#### What you need to do
Your task is to copy the data exactly while leaving out every picture.

#### Data for this exercise
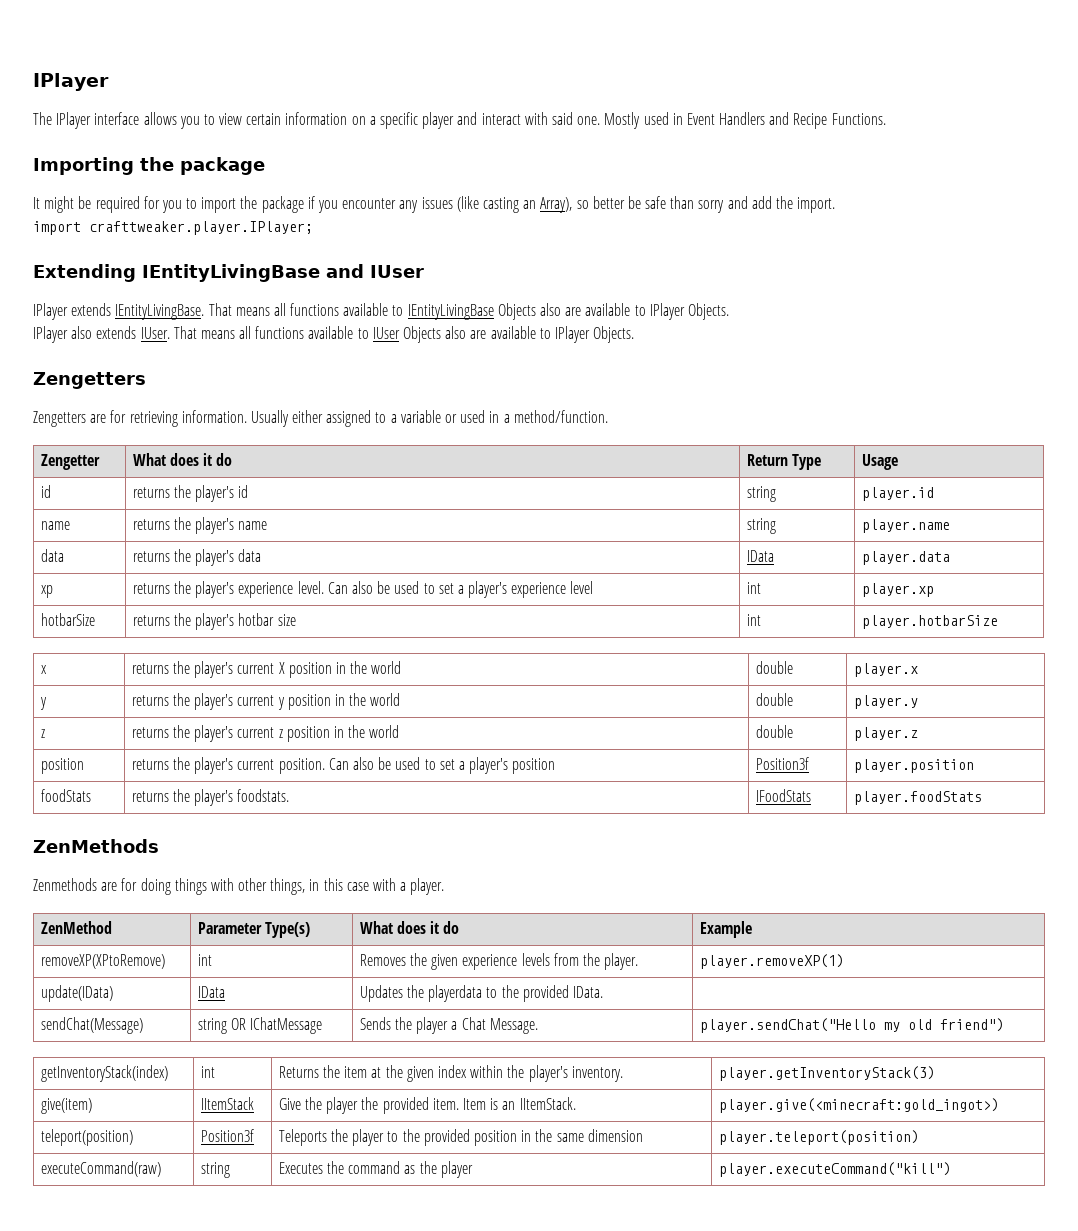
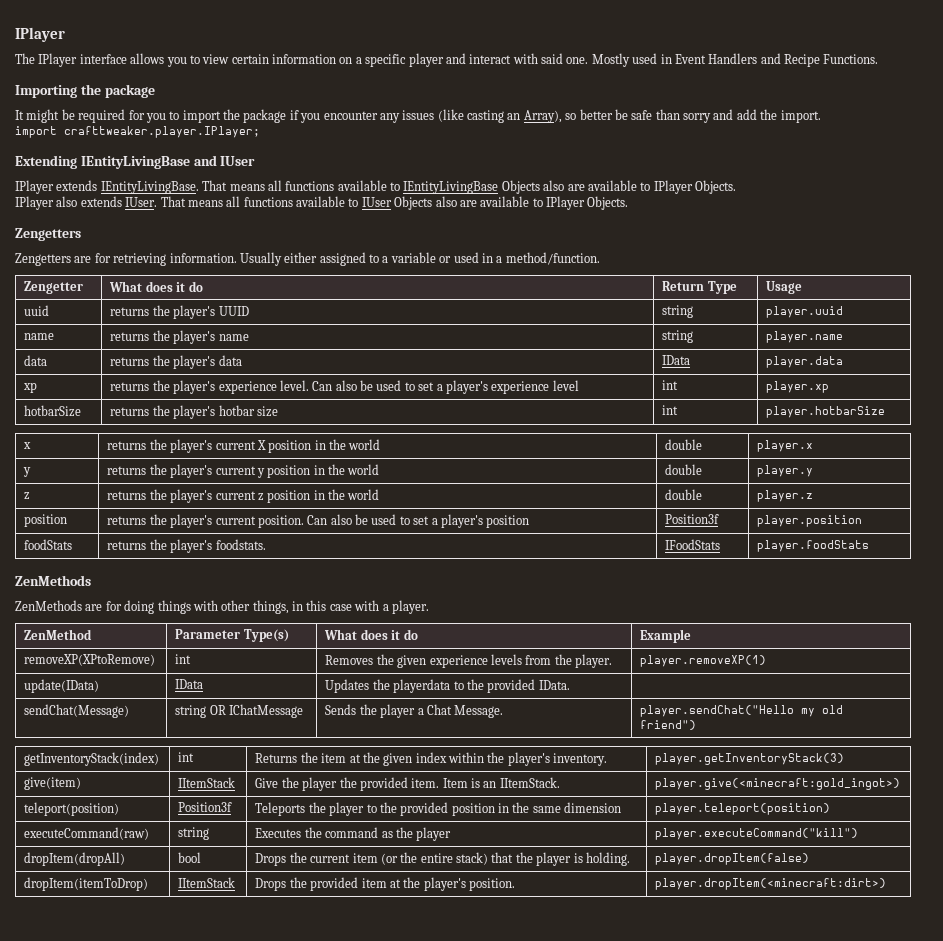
[40,485,51,498] [132,485,249,502] [746,486,776,502] [861,487,934,501] id | returns the player's id | string | player.id -> [24,305,50,316] [110,305,249,319] [662,305,694,318] [766,306,844,318] uuid | returns the player's UUID | string | player.uuid
[33,878,97,891] Zenmethods -> [15,600,82,611] ZenMethods
(951, 1169) none -> [24,852,126,866] [178,852,202,863] [255,852,630,866] [655,853,810,865] [24,877,149,891] [178,877,236,888] [255,877,516,891] [655,878,887,890] // dropItem(dropAll) | bool | Drops the current item (or the entire stack) that the player is holding. | player.dropItem(false) // dropItem(itemToDrop) | IItemStack | Drops the provided item at the player's position. | player.dropItem(<minecraft:dirt>)

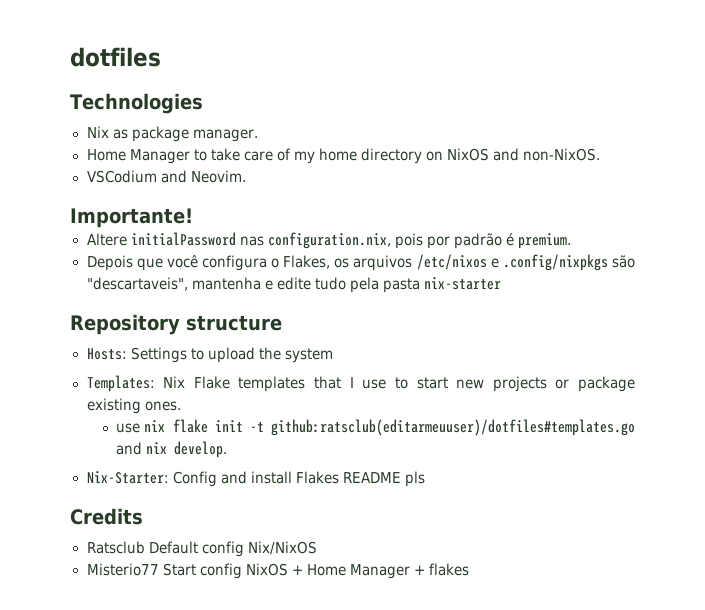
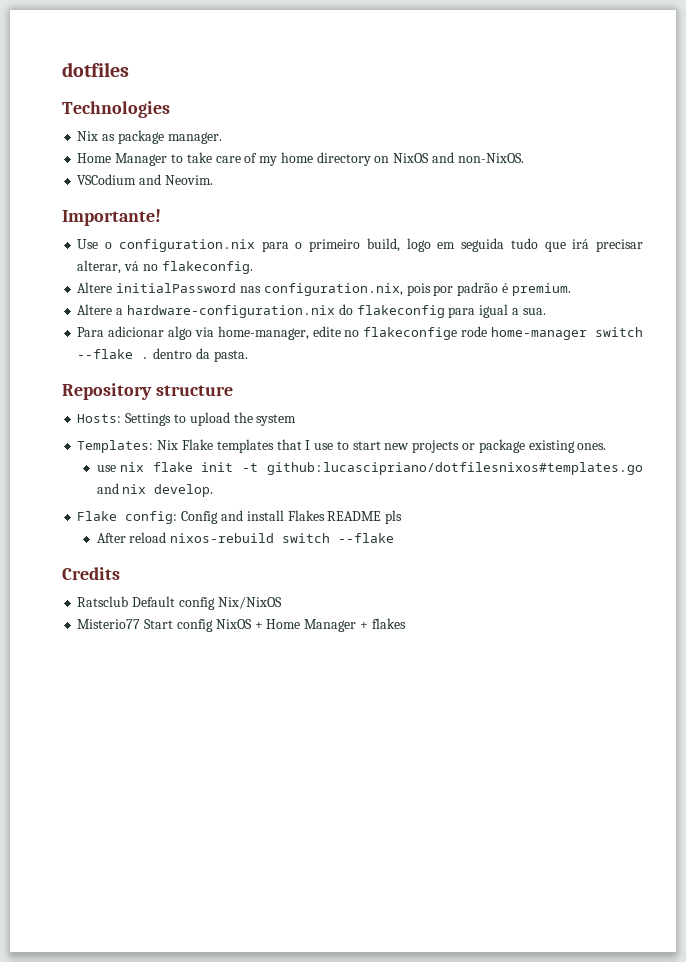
(193, 218) none -> [77,238,644,252] [77,260,253,274] // Use o configuration.nix para o primeiro build, logo em seguida tudo que irá precisar alterar, vá no flakeconfig.
[86,254,635,271] [86,277,501,293] Depois que você configura o Flakes, os arquivos /etc/nixos e .config/nixpkgs são "descartaveis", mantenha e edite tudo pela pasta nix-starter -> [77,304,546,318] [77,326,643,340] [77,348,248,362] Altere a hardware-configuration.nix do flakeconfig para igual a sua. // Para adicionar algo via home-manager, edite no flakeconfige rode home-manager switch --flake . dentro da pasta.
[271,419,635,436] github:ratsclub(editarmeuuser)/dotfiles#templates.go -> [267,462,643,475] github:lucascipriano/dotfilesnixos#templates.go
[86,471,169,484] Nix-Starter: -> [77,511,178,524] Flake config:
(425, 479) none -> [96,532,395,543] // After reload nixos-rebuild switch --flake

#### Output below
[40,485,51,498] [132,485,249,502] [746,486,776,502] [861,487,934,501] id | returns the player's id | string | player.id -> [24,305,50,316] [110,305,249,319] [662,305,694,318] [766,306,844,318] uuid | returns the player's UUID | string | player.uuid
[33,878,97,891] Zenmethods -> [15,600,82,611] ZenMethods
(951, 1169) none -> [24,852,126,866] [178,852,202,863] [255,852,630,866] [655,853,810,865] [24,877,149,891] [178,877,236,888] [255,877,516,891] [655,878,887,890] // dropItem(dropAll) | bool | Drops the current item (or the entire stack) that the player is holding. | player.dropItem(false) // dropItem(itemToDrop) | IItemStack | Drops the provided item at the player's position. | player.dropItem(<minecraft:dirt>)

(193, 218) none -> [77,238,644,252] [77,260,253,274] // Use o configuration.nix para o primeiro build, logo em seguida tudo que irá precisar alterar, vá no flakeconfig.
[86,254,635,271] [86,277,501,293] Depois que você configura o Flakes, os arquivos /etc/nixos e .config/nixpkgs são "descartaveis", mantenha e edite tudo pela pasta nix-starter -> [77,304,546,318] [77,326,643,340] [77,348,248,362] Altere a hardware-configuration.nix do flakeconfig para igual a sua. // Para adicionar algo via home-manager, edite no flakeconfige rode home-manager switch --flake . dentro da pasta.
[271,419,635,436] github:ratsclub(editarmeuuser)/dotfiles#templates.go -> [267,462,643,475] github:lucascipriano/dotfilesnixos#templates.go
[86,471,169,484] Nix-Starter: -> [77,511,178,524] Flake config:
(425, 479) none -> [96,532,395,543] // After reload nixos-rebuild switch --flake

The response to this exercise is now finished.